**AIM OF THE EXERCISE**
Word for word, output the data, with none of its pictures.

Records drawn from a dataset

□ □ □

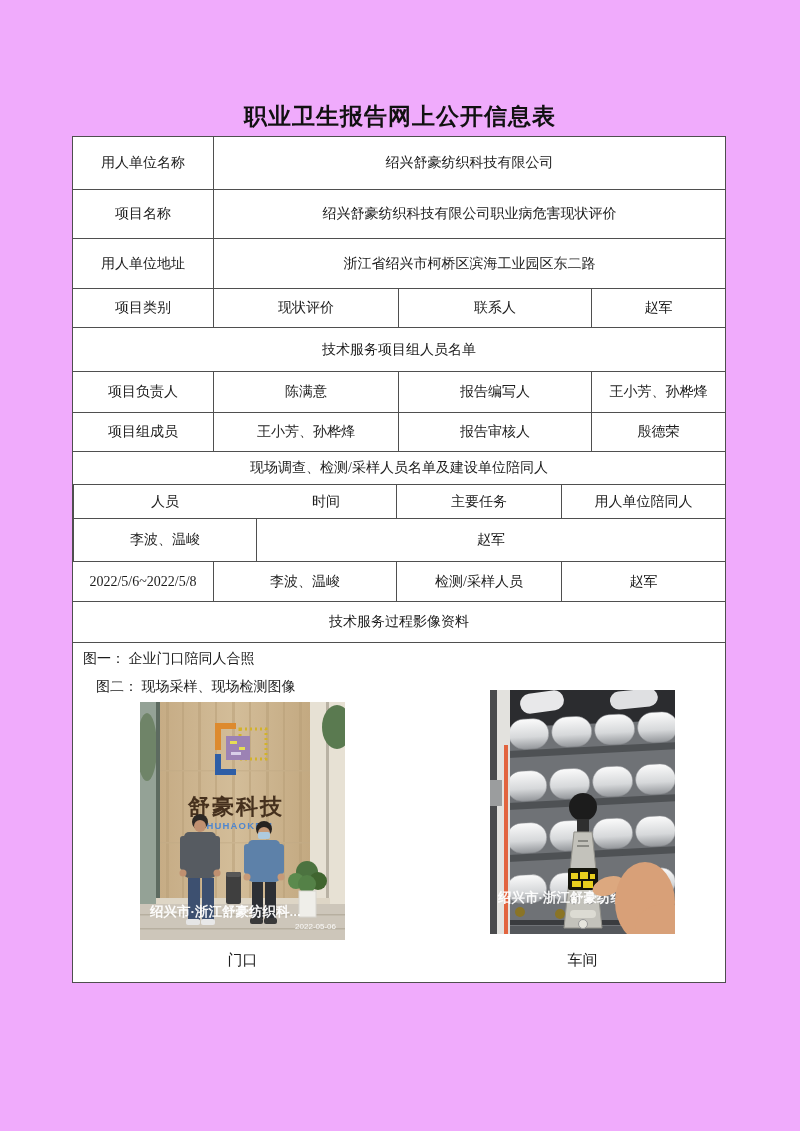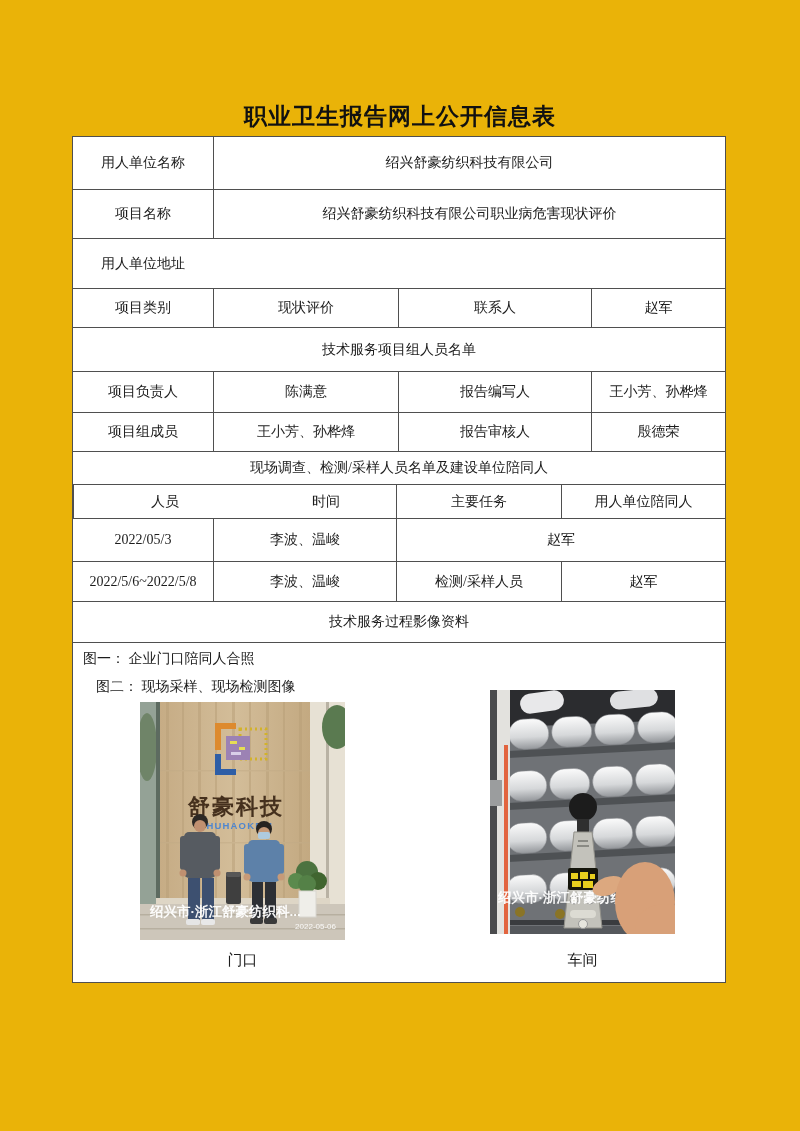"职业卫生报告网上公开信息表" .page { background: #eab308 -> #f0abfc }
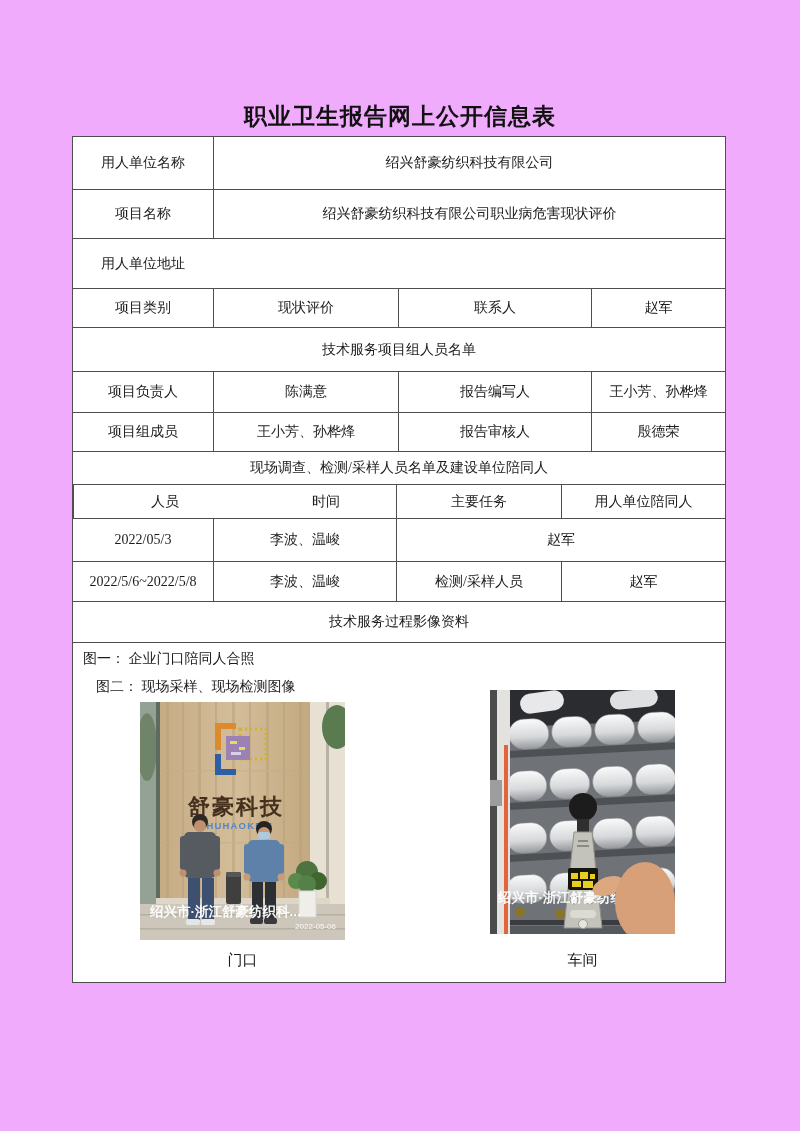"浙江省绍兴市柯桥区滨海工业园区东二路" div.t-cell { html: none -> <div>浙江省绍兴市柯桥区滨海工业园区东二路</div> }
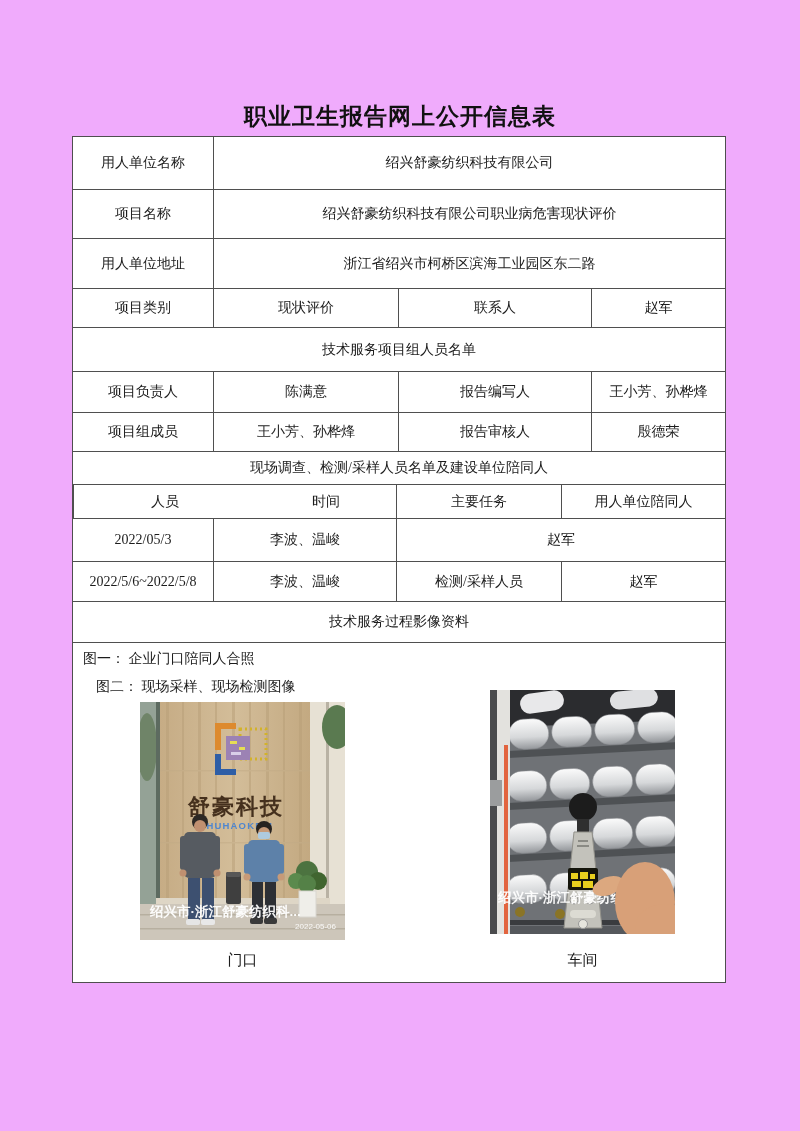"2022/05/3" div.t-cell { html: <div>2022/05/3</div> -> none }
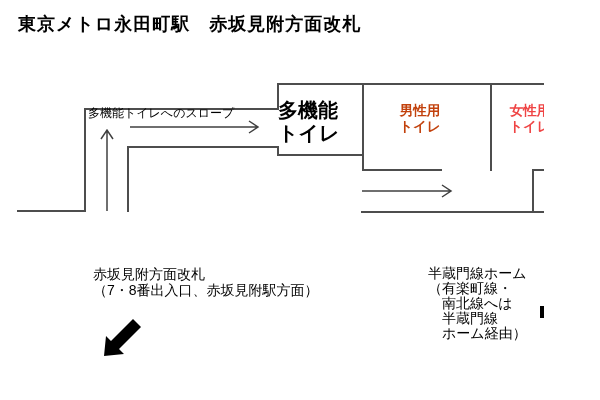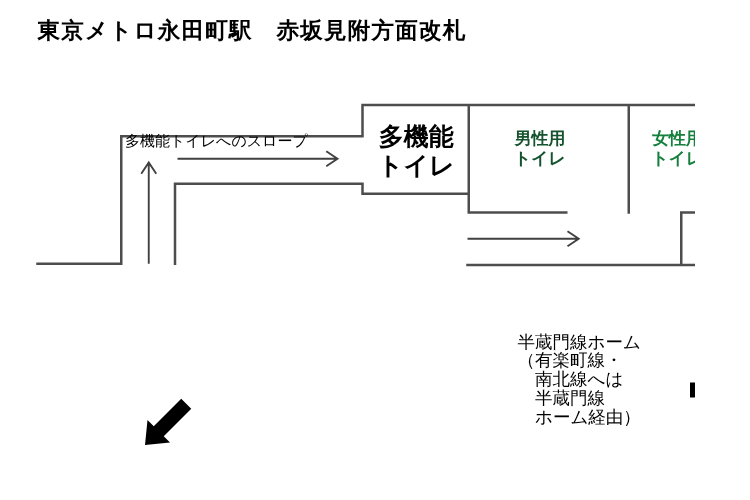"東京メトロ永田町駅 赤坂見附方面改札" .canvas { margin-left: 12px -> none }
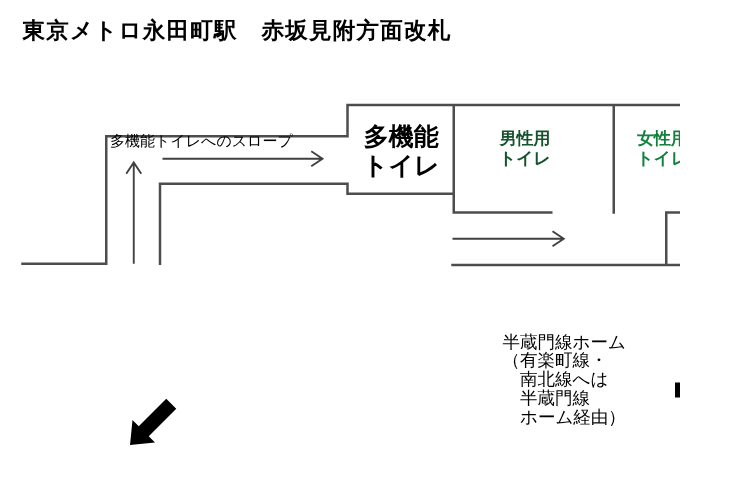"多機能" .mf-label { text-align: center -> none }
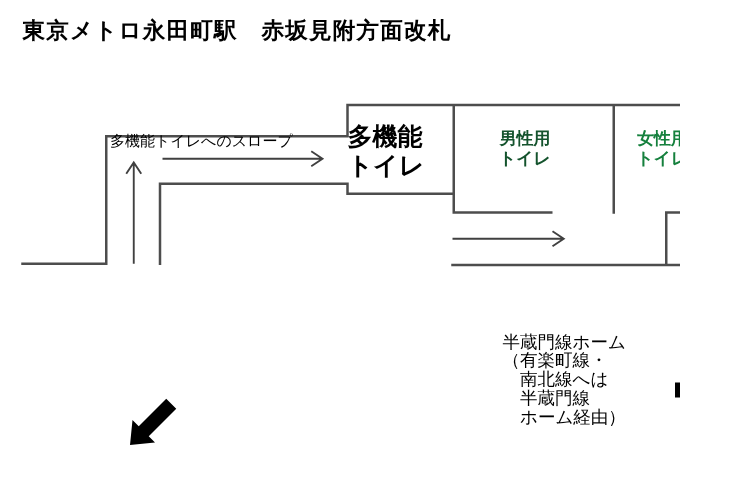"男性用" div.abs { color: #14532d -> #c2410c }
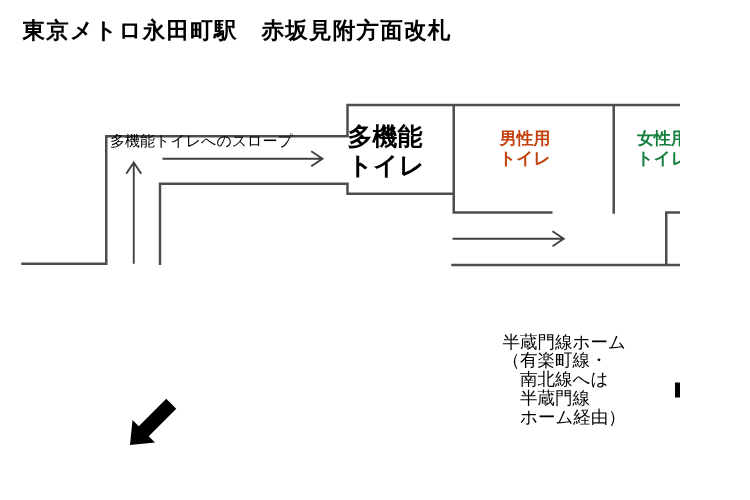"女性用" div.abs { color: #15803d -> #ef4444 }
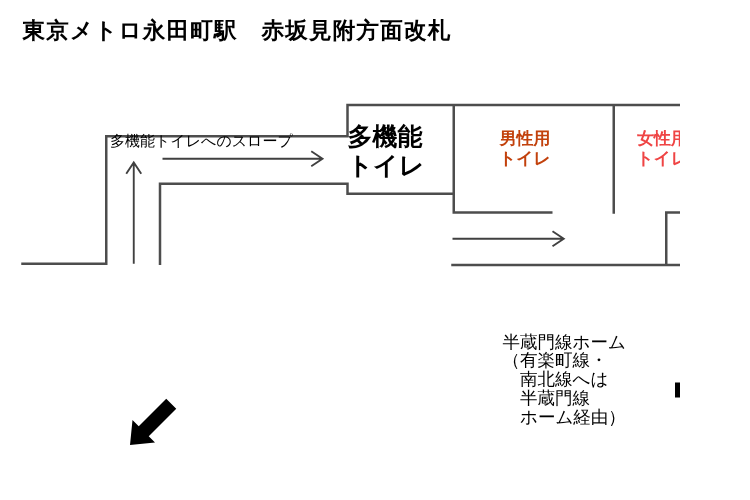"赤坂見附方面改札" div.abs { html: none -> <div>赤坂見附方面改札 （7・8番出入口、赤坂見附駅方面）</div> }
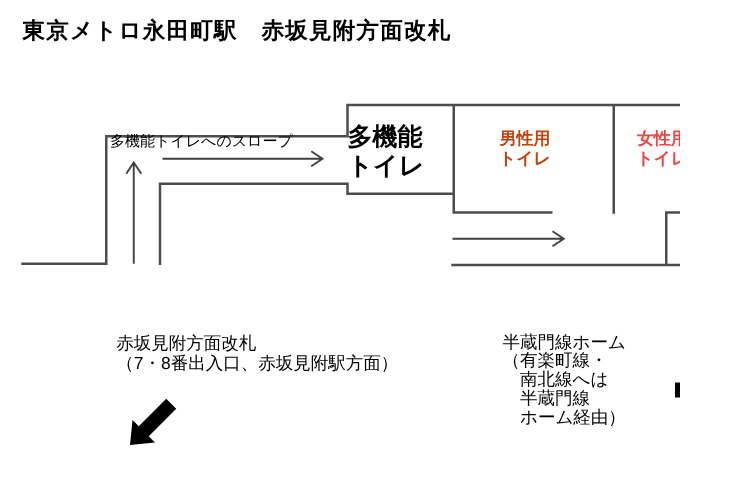"半蔵門線ホーム" .platform-label { left: 402px -> 428px }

□ □ □

**SOLUTION TO THIS EXERCISE**
"职业卫生报告网上公开信息表" .page { background: #eab308 -> #f0abfc }
"浙江省绍兴市柯桥区滨海工业园区东二路" div.t-cell { html: none -> <div>浙江省绍兴市柯桥区滨海工业园区东二路</div> }
"2022/05/3" div.t-cell { html: <div>2022/05/3</div> -> none }
"東京メトロ永田町駅 赤坂見附方面改札" .canvas { margin-left: 12px -> none }
"多機能" .mf-label { text-align: center -> none }
"男性用" div.abs { color: #14532d -> #c2410c }
"女性用" div.abs { color: #15803d -> #ef4444 }
"赤坂見附方面改札" div.abs { html: none -> <div>赤坂見附方面改札 （7・8番出入口、赤坂見附駅方面）</div> }
"半蔵門線ホーム" .platform-label { left: 402px -> 428px }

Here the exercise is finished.